How do we avoid the “show and tell” situation and instead keep students motivated and interested in wrestling with the mathematics in the task? Open-ended tasks that have a high level of cognitive demand have multiple entry points as well as multiple solution paths. As a result, strategies, different representations, and even more than one mathematical concept and the relationship between the concepts can be shared and discussed in a whole class discussion. Sometime the sharing might look like a show and tell instead of a true discussion and often students stop listening after one or two solution paths have been shared, or some students a busy mentally preparing their own presentations.
We suggest that in order to make the discussion engaging and deep, teacher use four strategies, that we call problematizing hooks because they focus student attention on important mathematical ideas. The hooks include:
These strategies can be used with students in any grade level. We will look at a discussion of an algebra pattern task.
When solving this task, algebra students are required to not only write equivalent expressions/equations to represent the total perimeter of the train number, n, but also connect each term in the expressions/equations to the visual representation. Many students and adults begin this task by setting up a table comparing the train number to the perimeter, they find the difference in the perimeters for every 1 difference in the train number and make that the slope, and then work backwards to find the y-intercept at the 0 stage train. In using a table to create an equation, a link between the terms of the equation and what they represent in the visual of the trains is yet another goal. As the 7th grade Expressions and Equations standard reads in the Common Core standards, “rewriting an expression in different forms in a problem context can shed light on the problem and how the quantities in it are related” (CCSS 7.EE.A.2).
Read each problematizing hook and consider ways in which students will have opportunities to engage in making sense of the underlying mathematics of the task.
Examples of Problematizing “Hooks”
(Students in the class have all used 4x + 2 to solve the task.)
T: “It’s interesting that all of us wrote the same expression. But when we say “perimeter” and “hexagon”, I immediately think of 6 sides. I challenge you to write an expression that describes a way to figure out the perimeter of the hexagons when you begin by determining the perimeter of each individual hexagon first.”
Why use a “challenge”?
P = 6 sides on each hexagon, minus 2 vertical sides for each of the hexagons, plus two ends which were taken away are now added back in.

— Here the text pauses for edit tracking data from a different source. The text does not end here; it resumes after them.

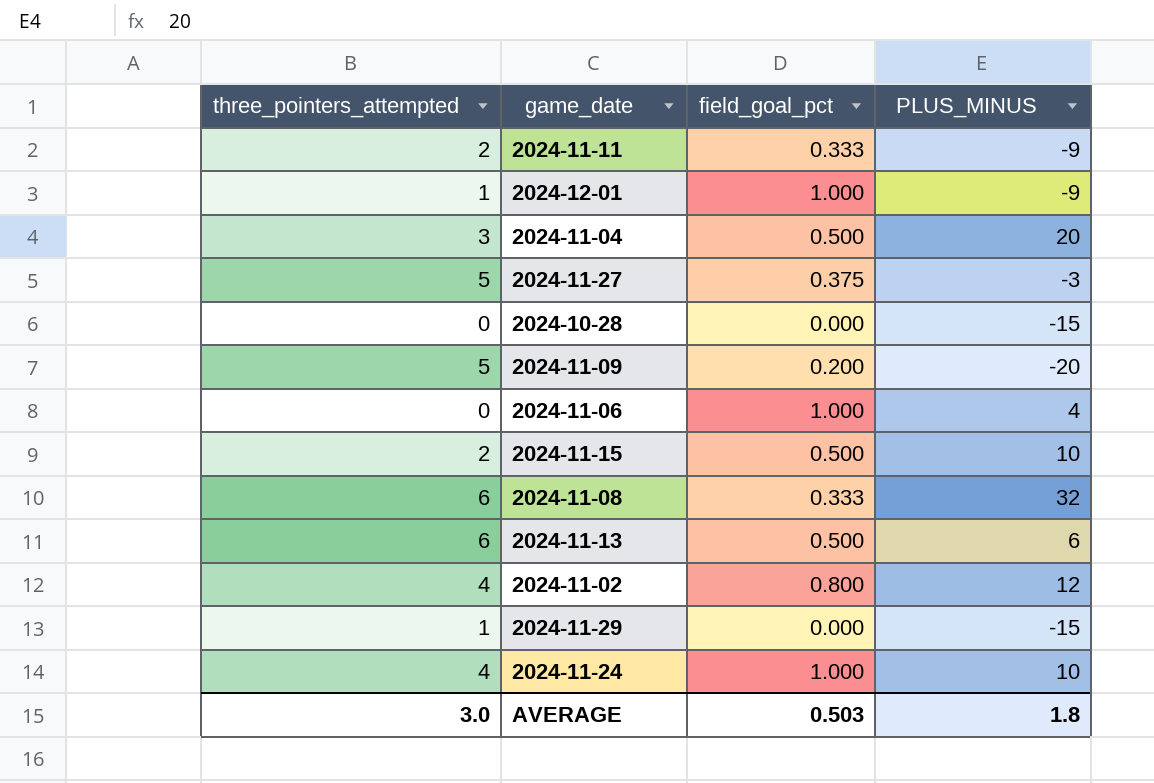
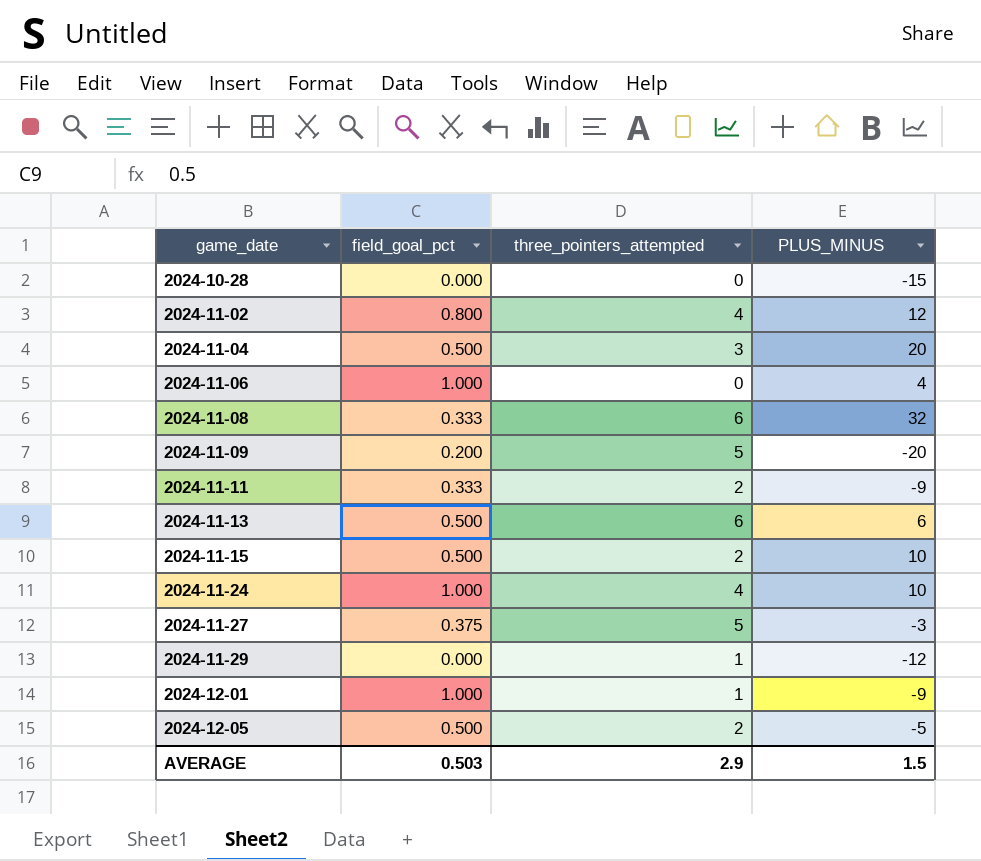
row order: none -> game_date ascending
column three_pointers_attempted | position: 1 -> 3
2024-11-29 | PLUS_MINUS: -15 -> -12
row 2024-12-05: none -> 0.500 | 2 | -5
AVERAGE | three_pointers_attempted: 3.0 -> 2.9
AVERAGE | PLUS_MINUS: 1.8 -> 1.5

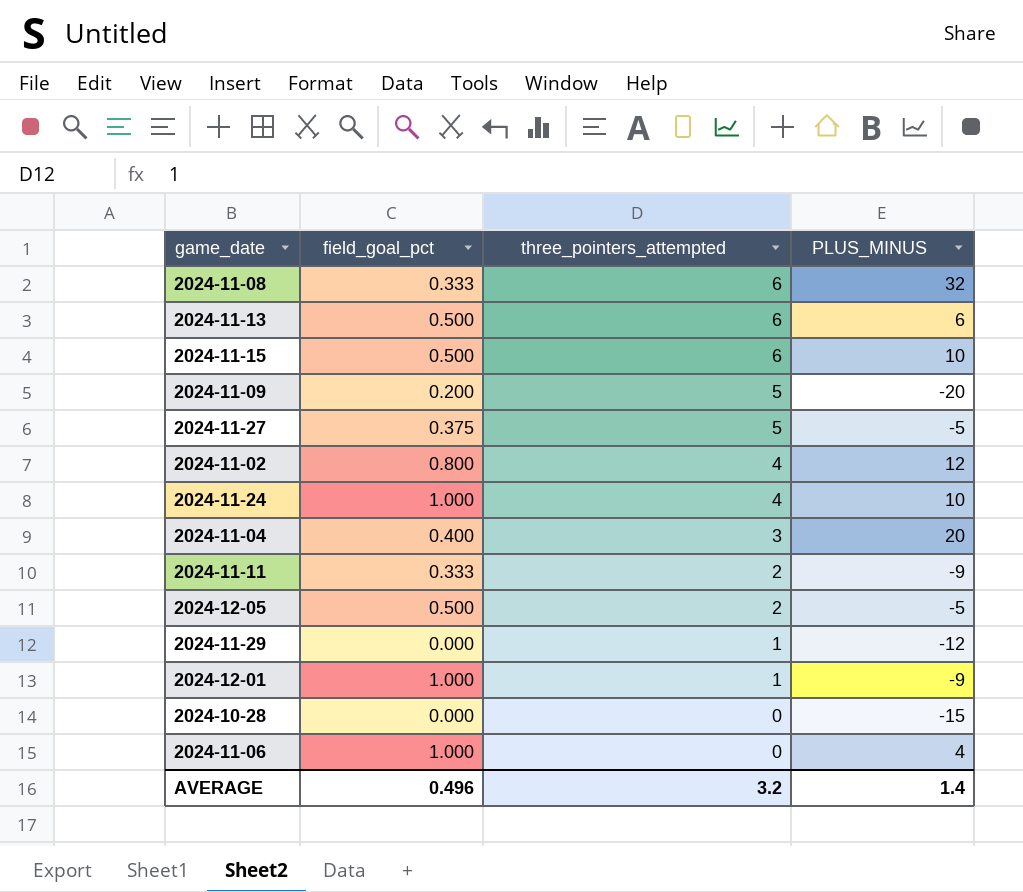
row order: game_date ascending -> three_pointers_attempted descending
2024-11-15 | three_pointers_attempted: 2 -> 6
2024-11-27 | PLUS_MINUS: -3 -> -5
2024-11-04 | field_goal_pct: 0.500 -> 0.400
AVERAGE | field_goal_pct: 0.503 -> 0.496
AVERAGE | three_pointers_attempted: 2.9 -> 3.2
AVERAGE | PLUS_MINUS: 1.5 -> 1.4

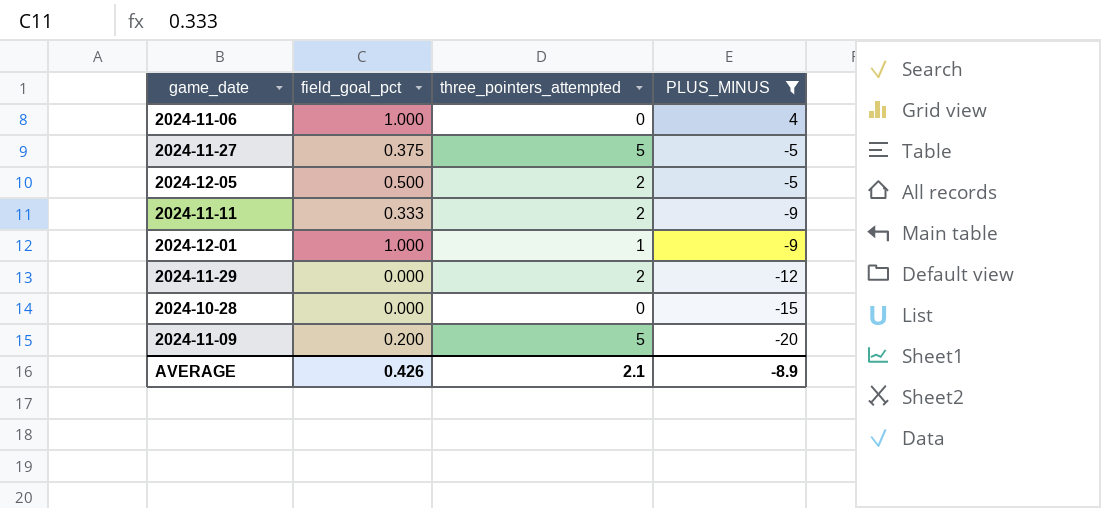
filter: none -> PLUS_MINUS <= 4
row order: three_pointers_attempted descending -> PLUS_MINUS descending
2024-11-29 | three_pointers_attempted: 1 -> 2
AVERAGE | field_goal_pct: 0.496 -> 0.426
AVERAGE | three_pointers_attempted: 3.2 -> 2.1
AVERAGE | PLUS_MINUS: 1.4 -> -8.9

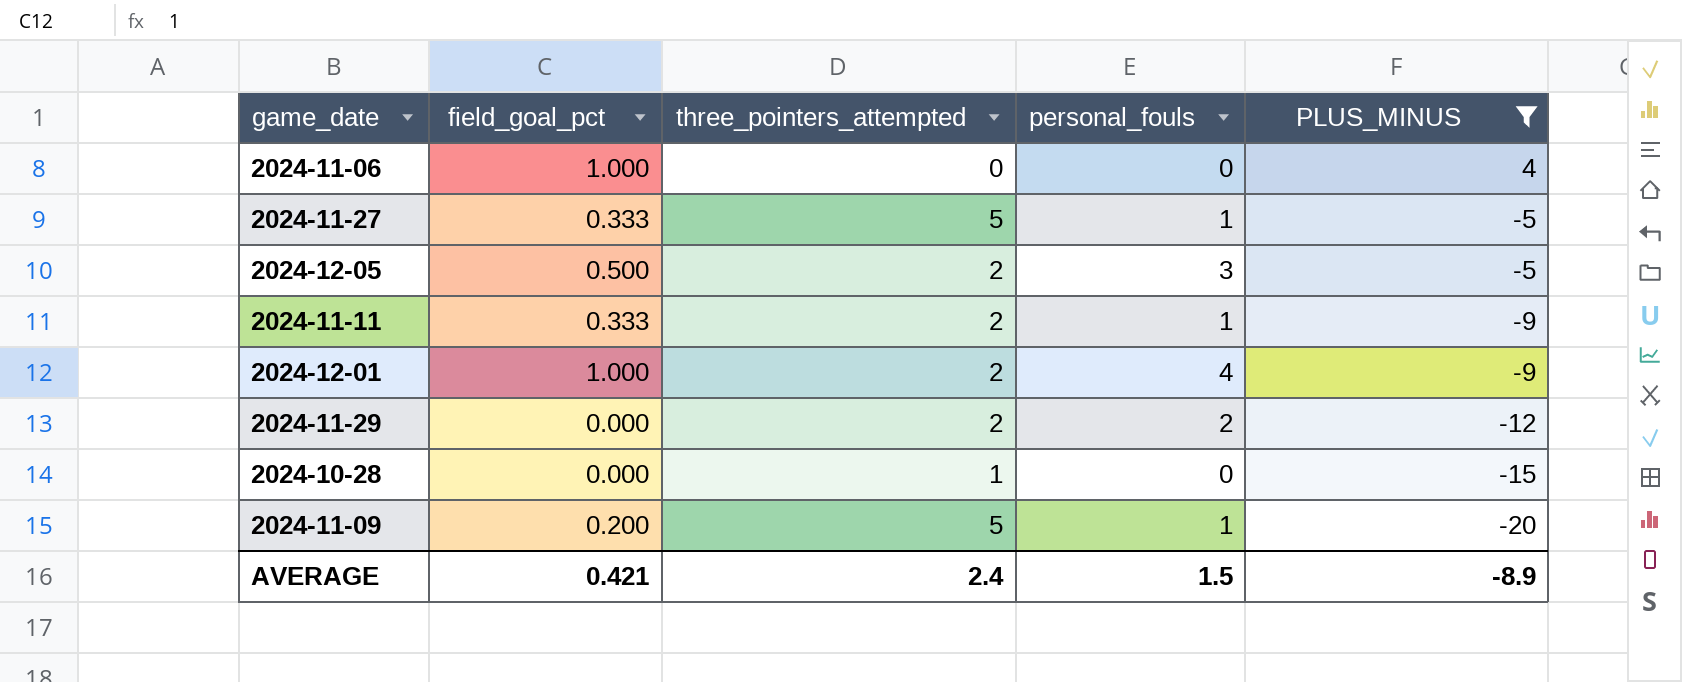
column personal_fouls | position: none -> 4
2024-11-27 | field_goal_pct: 0.375 -> 0.333
2024-12-01 | three_pointers_attempted: 1 -> 2
2024-10-28 | three_pointers_attempted: 0 -> 1
AVERAGE | field_goal_pct: 0.426 -> 0.421
AVERAGE | three_pointers_attempted: 2.1 -> 2.4

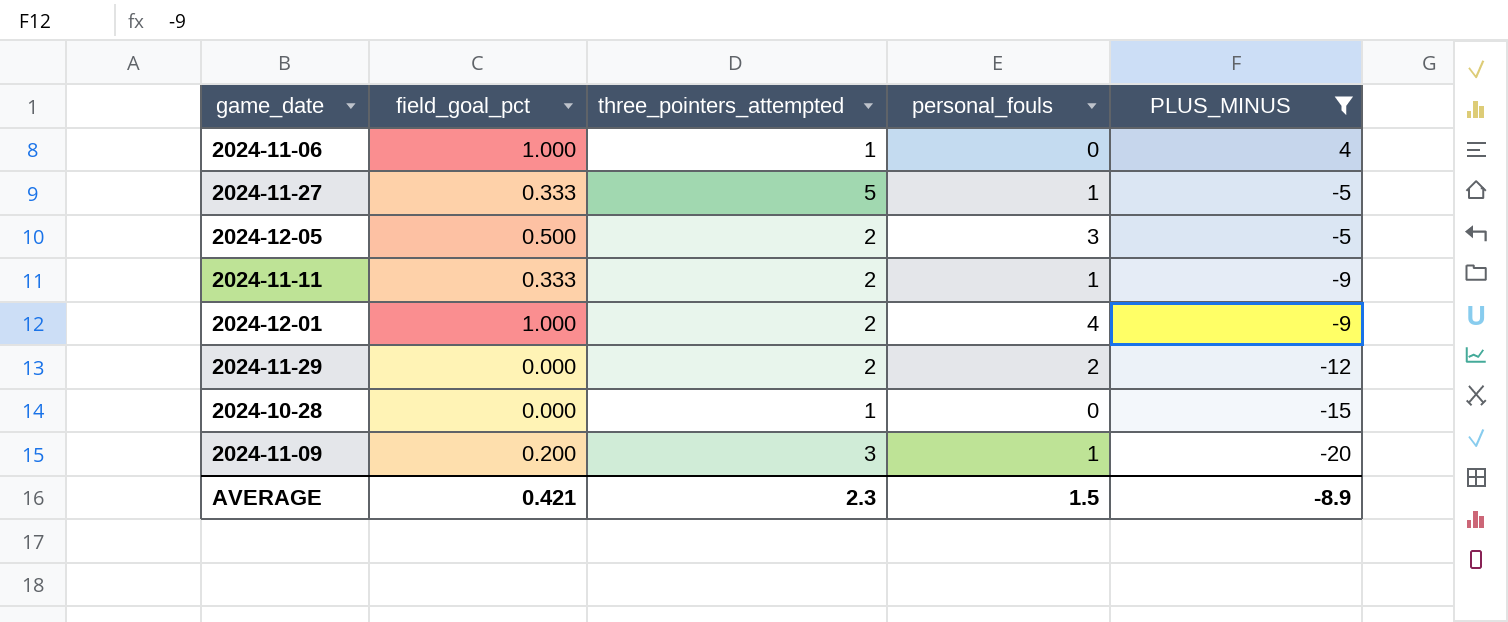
2024-11-06 | three_pointers_attempted: 0 -> 1
2024-11-09 | three_pointers_attempted: 5 -> 3
AVERAGE | three_pointers_attempted: 2.4 -> 2.3

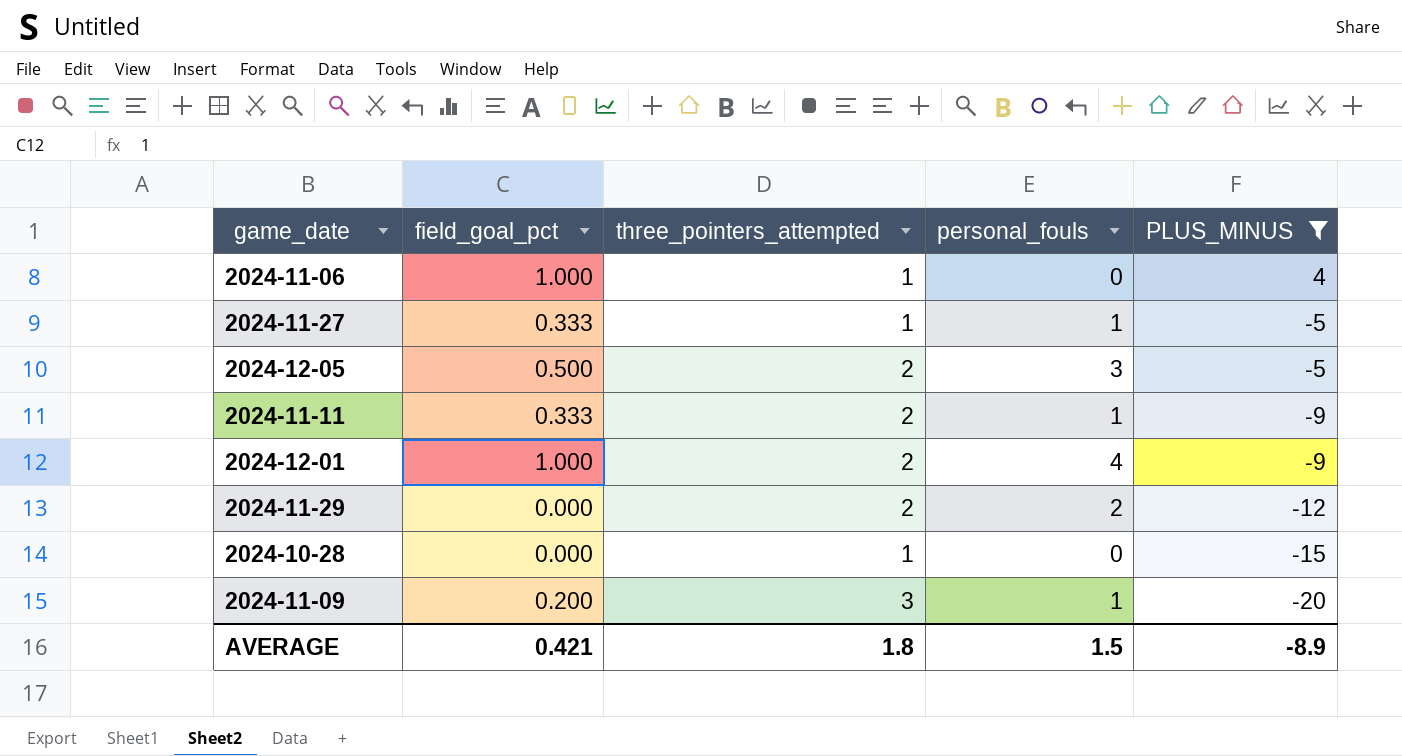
2024-11-27 | three_pointers_attempted: 5 -> 1
AVERAGE | three_pointers_attempted: 2.3 -> 1.8

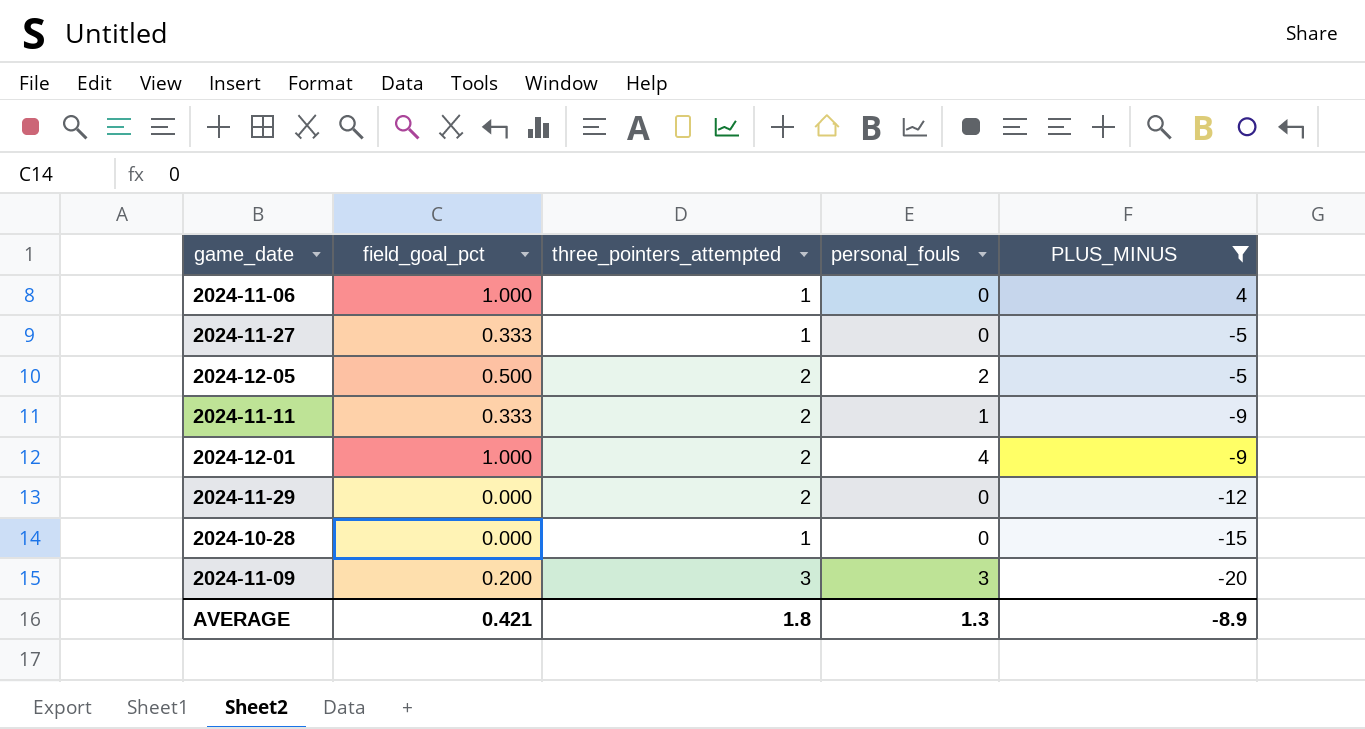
2024-11-27 | personal_fouls: 1 -> 0
2024-12-05 | personal_fouls: 3 -> 2
2024-11-29 | personal_fouls: 2 -> 0
2024-11-09 | personal_fouls: 1 -> 3
AVERAGE | personal_fouls: 1.5 -> 1.3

By challenging students to think of an alternative solution path to the 4x + 2 that they have all used the students will discover that there is more than one solution path but also that subtraction can be used to compensate for additional perimeters counted.
T: “How are Fabian’s and Layla’s solution paths similar? How are they different?”
Why use a “compare/contrast”?
This “compare/contrast” hook allows students to examine the solution path without having students discover both solution paths on their own. By putting two solution paths up at the same time and asking students if both solution paths describe the visual pattern and how are the two solution paths related, students explore the distributive property of multiplication over addition and explain why the two equations are equivalent.
T: “Jasmine claims that she knows what is happening with the visual pattern just by looking at the way addition and subtraction is used in the expression. For example, she said, ‘The perimeter of every hexagons is being counted and then subtraction is used to take away the inner perimeters that are touching and should not be counted when determining perimeter.’ What does Jasmine mean when she says the operation of subtraction tells her that some perimeters must be taken away?”
Why use a “claim”?
By inserting a claim, students have to take a position and agree or disagree and then defend their thinking.
T: “When I was solving this task, I first wrote 6 + 4x because I saw 6 in the first train and that I was adding 4 each time I added a train. It turns out that that is not an accurate expression. Why not?”
Why use a “counter example”?
By asking students why something does not work, it solidifies their understanding of what does work. A counterexample also serves the process of generalization about math: when does something work all the time versus when do we overgeneralize without thinking about exceptions.
Productive mathematical discussions are the crux of the math lesson; it is the time to leverage student thinking in order to explore and solidify students’ understanding of the deep mathematical concept. By problematizing the discussion, students have to engage in the math via making sense of others’ work, not just explain their own solution path.
Your turn – choose one of the hooks to start your next math discussion.